I can't will myself to change after one or two realizations -- but I have changed over time.

One concrete example: I have learned to control my temper and re-direct it in less destrutive ways as I've grown up. I did that by reminding myself, every time I got angry -- don't do it that way next time, try doing _this_ instead.

And the more times I repeated those subliminal instructions to myself, the more I remembered and the more I changed until my outbursts have grown fewer and my ways of dealing with my anger have become more constructive.

-- Anonymous, August 10, 2000


You know, I just realized why I feel so strongly about this: it's because to me, personal growth is necessarily tied in with becoming less self involved and self absorbed. It involves living less inside your head and more in the world around you. It involves an openness to sensory experience. Enlightenment is realizing, "Whoa. It's not all about me, after all."

Our concept of self improvement -- whether it's therapy, self-help books, self-analysis, or even religion -- hardly ever seems to have that as a goal.

-- Anonymous, August 11, 2000



I'll agree there, therapy seems to tell people "You have to focus on YOU and dump everyone else."

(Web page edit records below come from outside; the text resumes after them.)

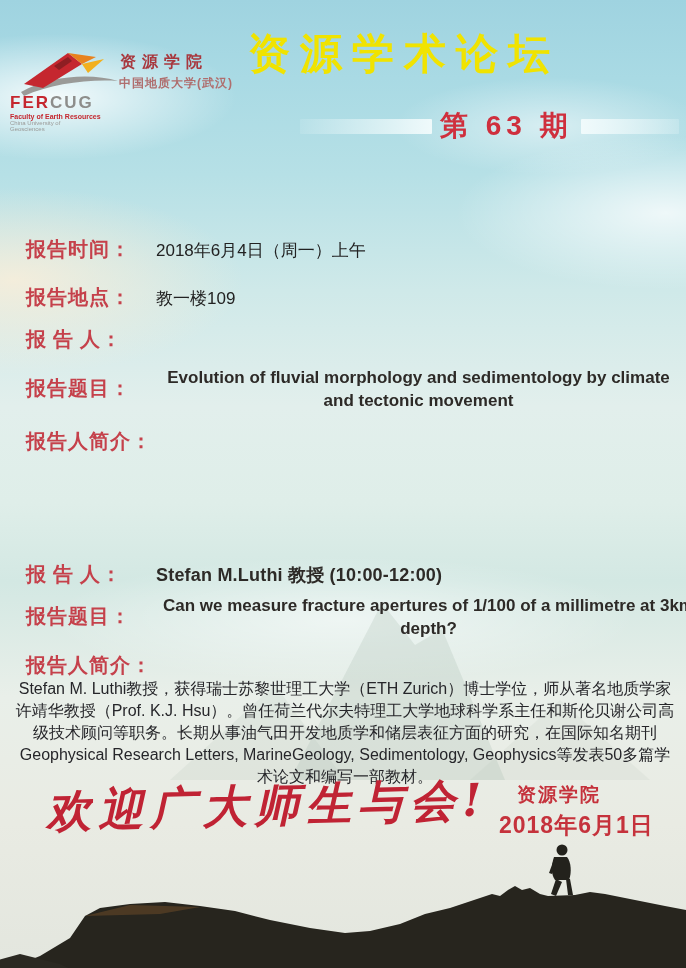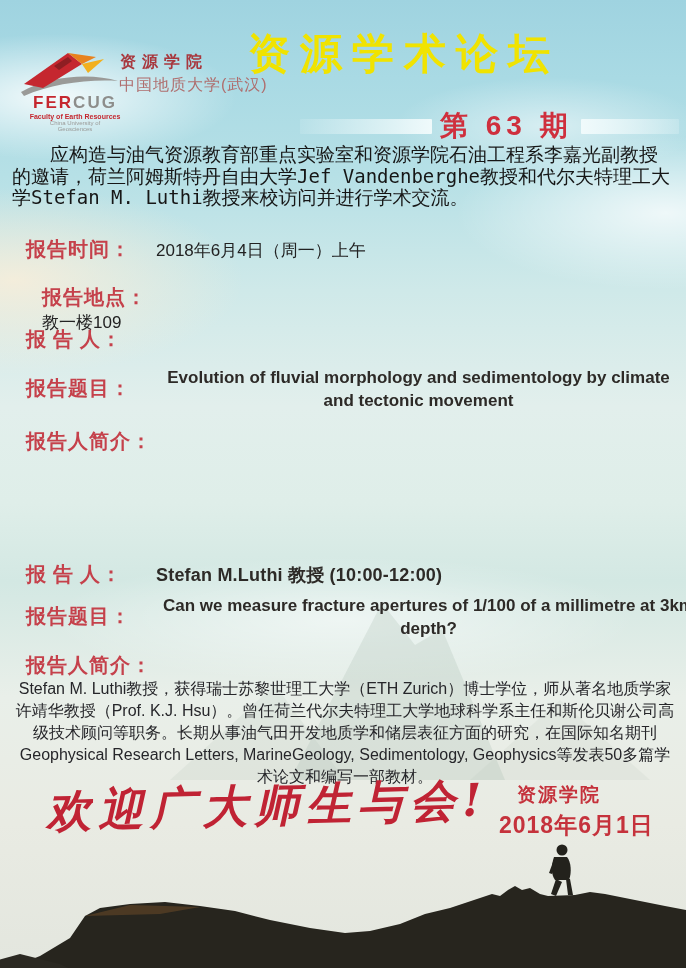--- a/index.html
+++ b/index.html
@@ -24,7 +24,7 @@
   .logo-sub1{font-size:7px;font-weight:bold;color:#c5272f;margin-top:1px;}
   .logo-sub2{font-size:6px;color:#9a9a98;}
   .college-cn{left:120px;top:52px;font-size:16px;font-weight:bold;letter-spacing:6px;color:#a8383e;}
-  .university-cn{left:119px;top:75px;font-size:16px;letter-spacing:1px;color:#af6e6e;font-weight:normal;}
+  .university-cn{left:119px;top:75px;font-size:12px;letter-spacing:1px;color:#af6e6e;font-weight:bold;}
   .forum-title{left:248px;top:26px;width:430px;font-size:42px;font-weight:bold;letter-spacing:10px;color:#f0e300;white-space:nowrap;}
   .issue-row{left:300px;top:107px;display:flex;align-items:center;gap:8px;}
   .issue-bar{height:15px;border-radius:1px;}

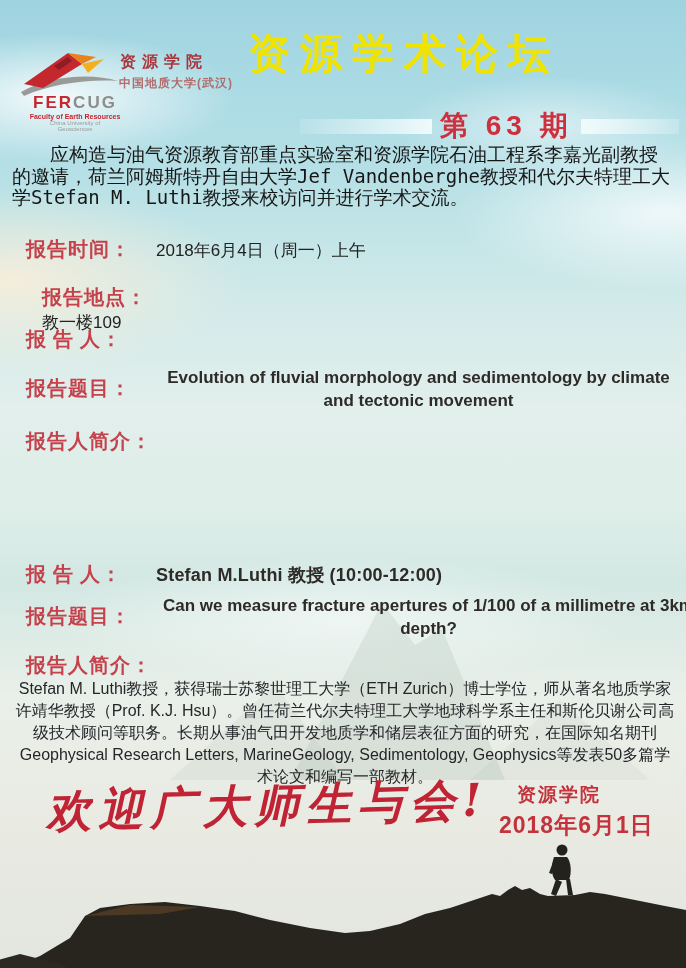--- a/index.html
+++ b/index.html
@@ -17,7 +17,7 @@
   .abs{position:absolute;}
   
   .logo-emblem{left:16px;top:48px;width:112px;height:50px;}
-  .logo-text{left:10px;top:94px;width:130px;text-align:center;line-height:1.05;}
+  .logo-text{left:10px;top:94px;width:130px;text-align:left;line-height:1.05;}
   .logo-fercug{font-size:17px;font-weight:bold;letter-spacing:2px;}
   .logo-fer{color:#c5272f;}
   .logo-cug{color:#8d8d8b;}

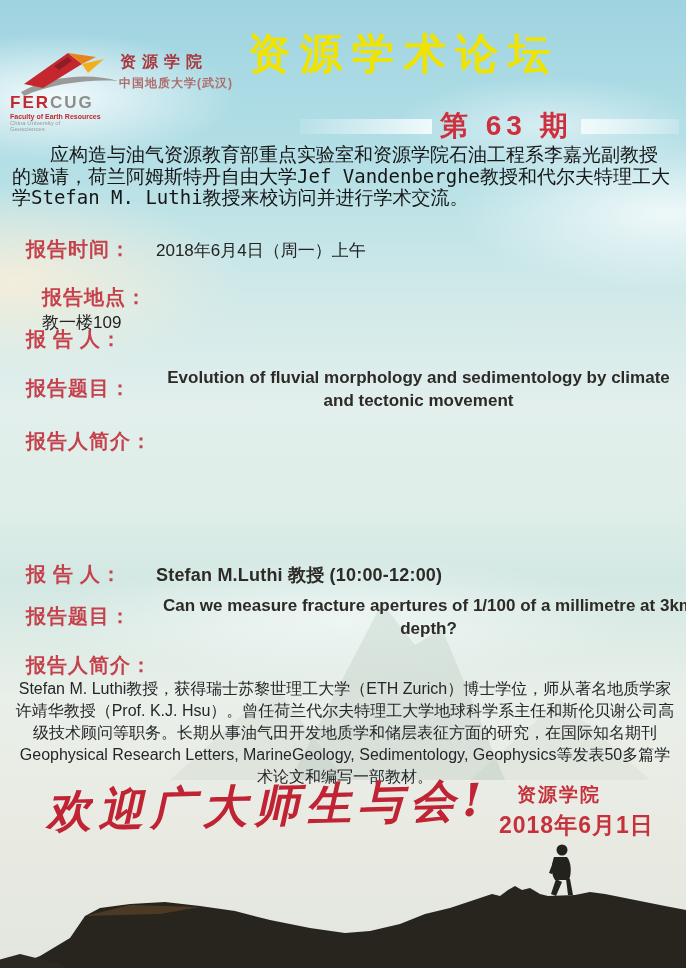--- a/index.html
+++ b/index.html
@@ -96,7 +96,6 @@
     <div class="issue-bar right"></div>
   </div>
 
-  <div class="abs intro">应构造与油气资源教育部重点实验室和资源学院石油工程系李嘉光副教授的邀请，荷兰阿姆斯特丹自由大学Jef Vandenberghe教授和代尔夫特理工大学Stefan M. Luthi教授来校访问并进行学术交流。</div>
 
   <div class="abs row row-time">
     <span class="label">报告时间：</span>

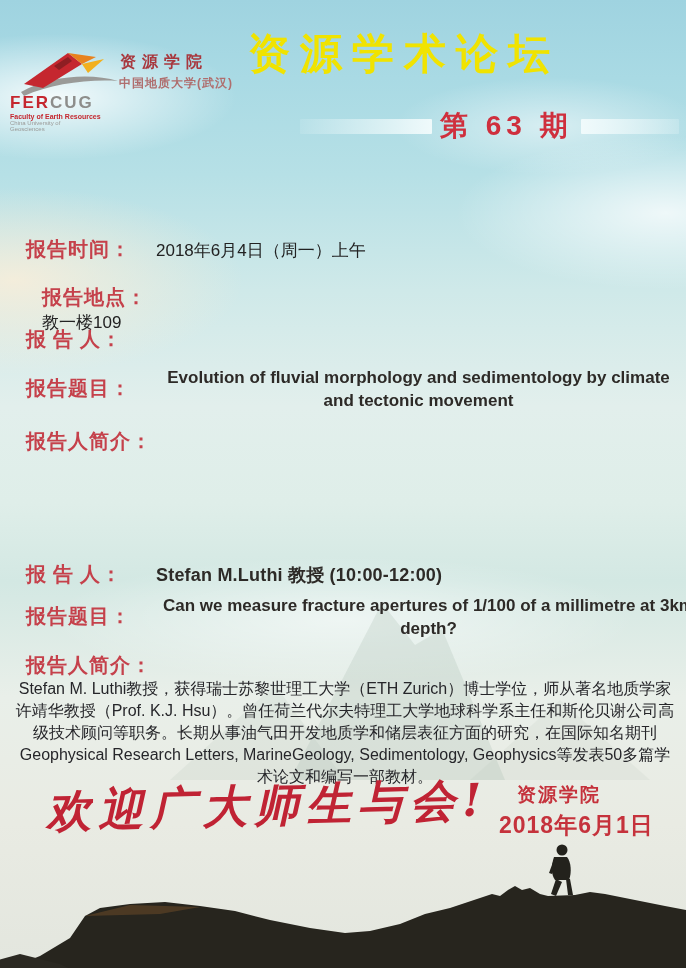--- a/index.html
+++ b/index.html
@@ -43,7 +43,7 @@
   .row.topic .label{margin-top:9px;}
   .row.topic .value{font-weight:bold;color:#2d2a27;font-size:17px;line-height:23px;text-align:center;}
   .row-time{left:26px;top:236px;}
-  .row-venue{left:26px;top:284px;flex-direction:column;}
+  .row-venue{left:26px;top:284px;}
   .row-speaker1{left:26px;top:326px;}
   .row-topic1{left:26px;top:366px;}  .row-topic1 .value{width:525px;}
   .bio-label1{left:26px;top:428px;}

-- Anonymous, August 11, 2000

Whoa. Reading an old interview in Salon with a guy who thinks therapy is useless, and I found these quotes:

There's the idea that therapy is the way to deep knowledge. In most instances, therapy is the way to the shallow end of the pool.

Americans want to believe you can be happy every single day of your life. The most you can hope for is to work hard and find some level of satisfaction -- and that only comes through a real engagement with life. And I don't think therapy is a real engagement with life. It's talking.

The interviewer? Our own Joy Rothke. (Those aren't her quotes; she's asking the questions.)